The same cannot be said to be true for Hosni Mubarak. The Egyptian president eventually lost control of his kingdom in a popular uprising that booted him from the presidential palace after 30 years in fiercely autocratic power. The power of social media was cited repeatedly in the success of the Egyptian protesters to mobilize and circumvent the government's Internet blackout, firing into crowds in Tahrir Square, and other attempts to maintain Mubarak's hold on power.

Several months before the beginning of Mubarak's end, the state-run newspaper Al-Ahram ran a photograph of a group of world leaders attending Israeli-Palestinian peace talks. In the photo, Mubarak was leading U.S. President Barack Obama, Israeli Prime Minister, Mr Benjamin Netanyahu, King Abdullah II of Jordan and Palestinian President Mahmoud Abbas down a red carpet at the White House. Further bolstering Mubarak's clout, the headline on the photo and accompany story was The Way to Sharm el-Sheikh. That would be Egypt's grand port city, home to one of Mubarak's palaces and where the former president is still holed up, awaiting release from hospital so the interim government can try him on charges that could result in the death penalty.

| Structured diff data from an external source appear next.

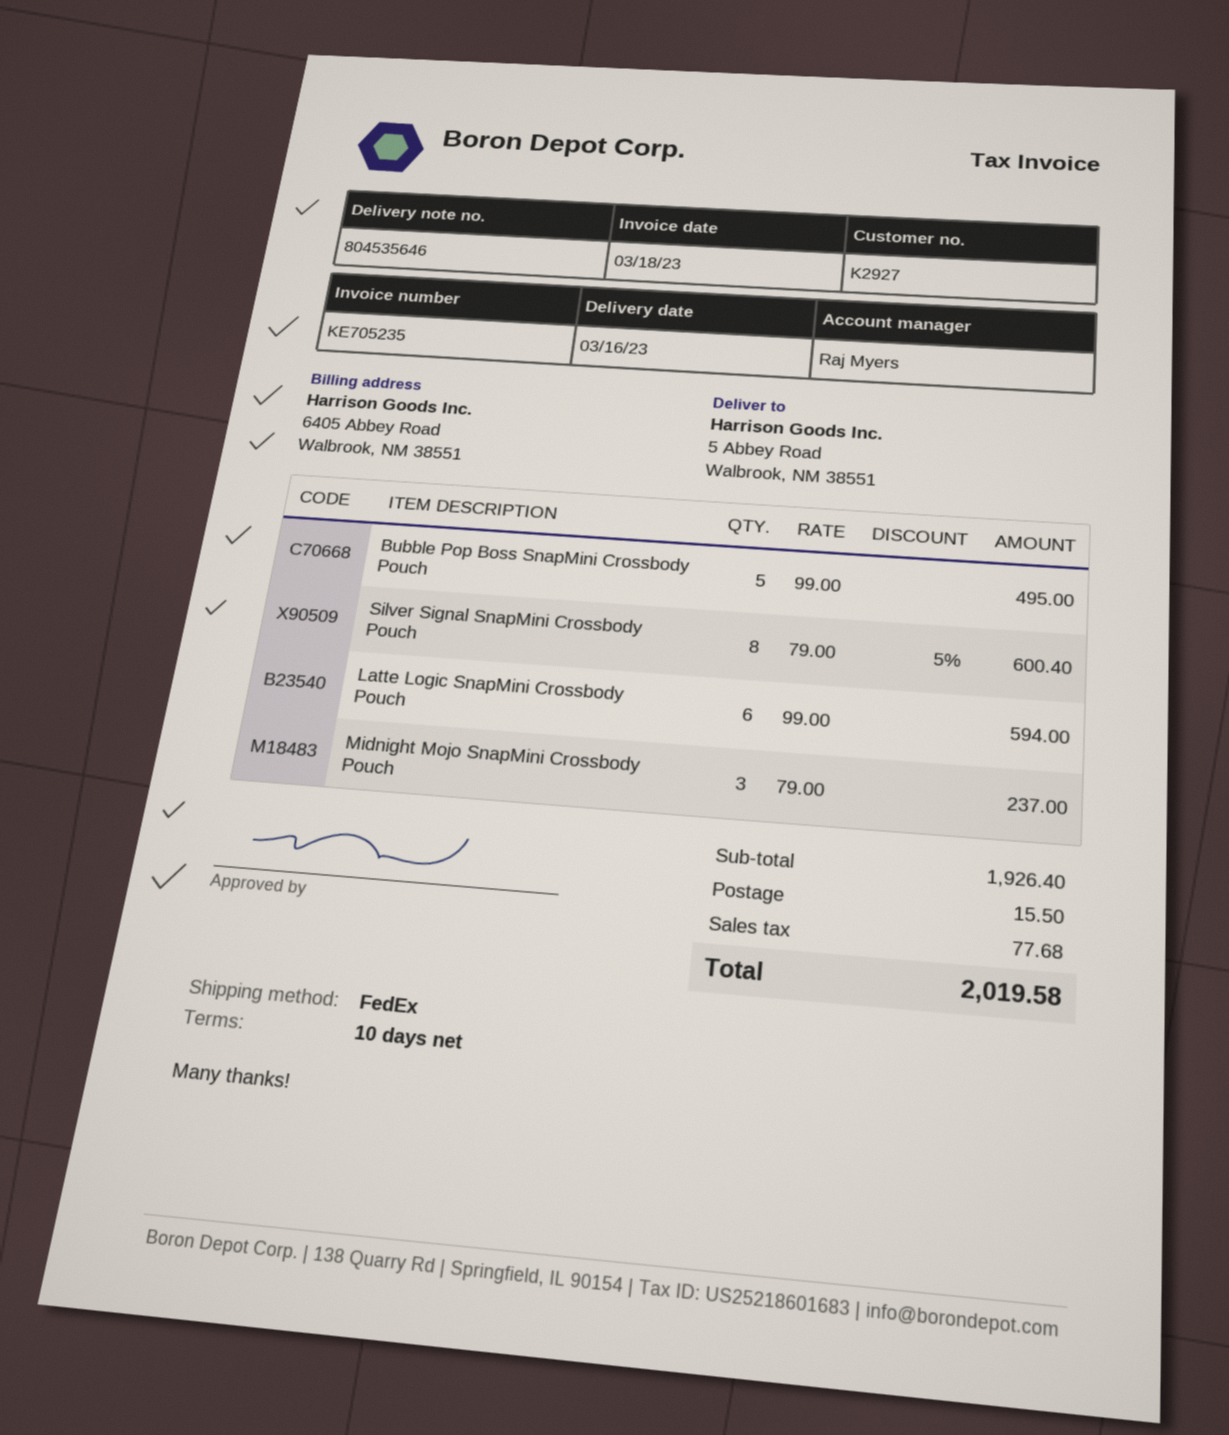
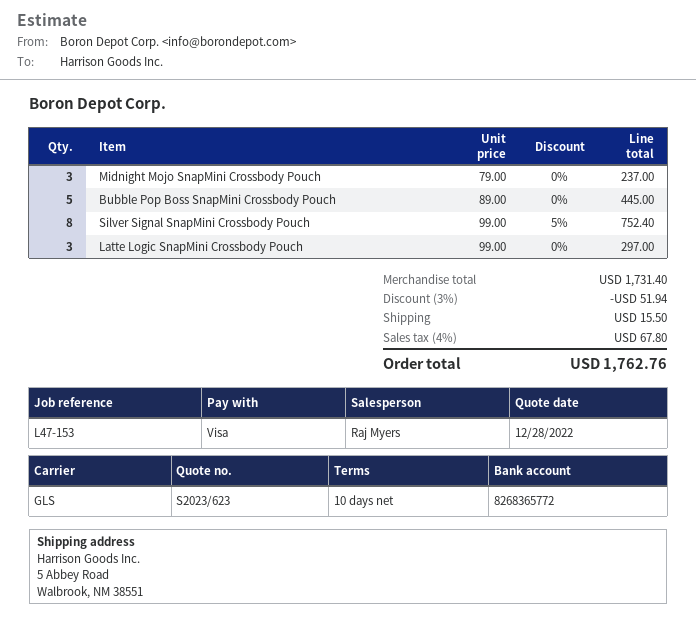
shipping method: FedEx -> GLS
Bubble Pop Boss SnapMini Crossbody Pouch: 5 x 99.00 = 495.00 -> 5 x 89.00 = 445.00
Silver Signal SnapMini Crossbody Pouch: 8 x 79.00 - 5% = 600.40 -> 8 x 99.00 - 5% = 752.40
Latte Logic SnapMini Crossbody Pouch: 6 x 99.00 = 594.00 -> 3 x 99.00 = 297.00
subtotal: 1926.40 -> 1731.40
discount: none -> 3% = 51.94
tax: 77.68 -> 67.80
total: 2019.58 -> 1762.76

Trouble was, Mubarak wasn't in the lead in that photo. No, that photo was taken in the White House and, naturally, the American president was leading the procession. Not content with the facts, Al-Ahram doctored the photo, moving Mubarak to the head of the procession. Not sure what the editor was thinking in publishing the photo in that way in such wide release because the alteration was soon outed among the Twitterati and other world media outlets. Still, said publication of said doctored photo probably had everything to do with a presidential order and nothing much to do with portraying the truth as it happened.

Those last three words, as it happened, are the key in all of this. We trust our news sources to present us with an unfiltered presentation of the events that occurred as they occurred, so news stories contain facts and news photographs contain snapshots in real time. If we cannot trust in such portrayals of truth, then we should really fear for our own education because we can't possibly be everywhere at once and witness all of the world events about which we want to keep informed. Perhaps we need to adopt the mantra of "Trust but Verify" and seek out multiple sources in our search for the truth. Today's social media certainly make such a task easier than it used to be. Ever vigilant, we must be on the lookout for subtle (or obvious) "crafting" of the truth, however.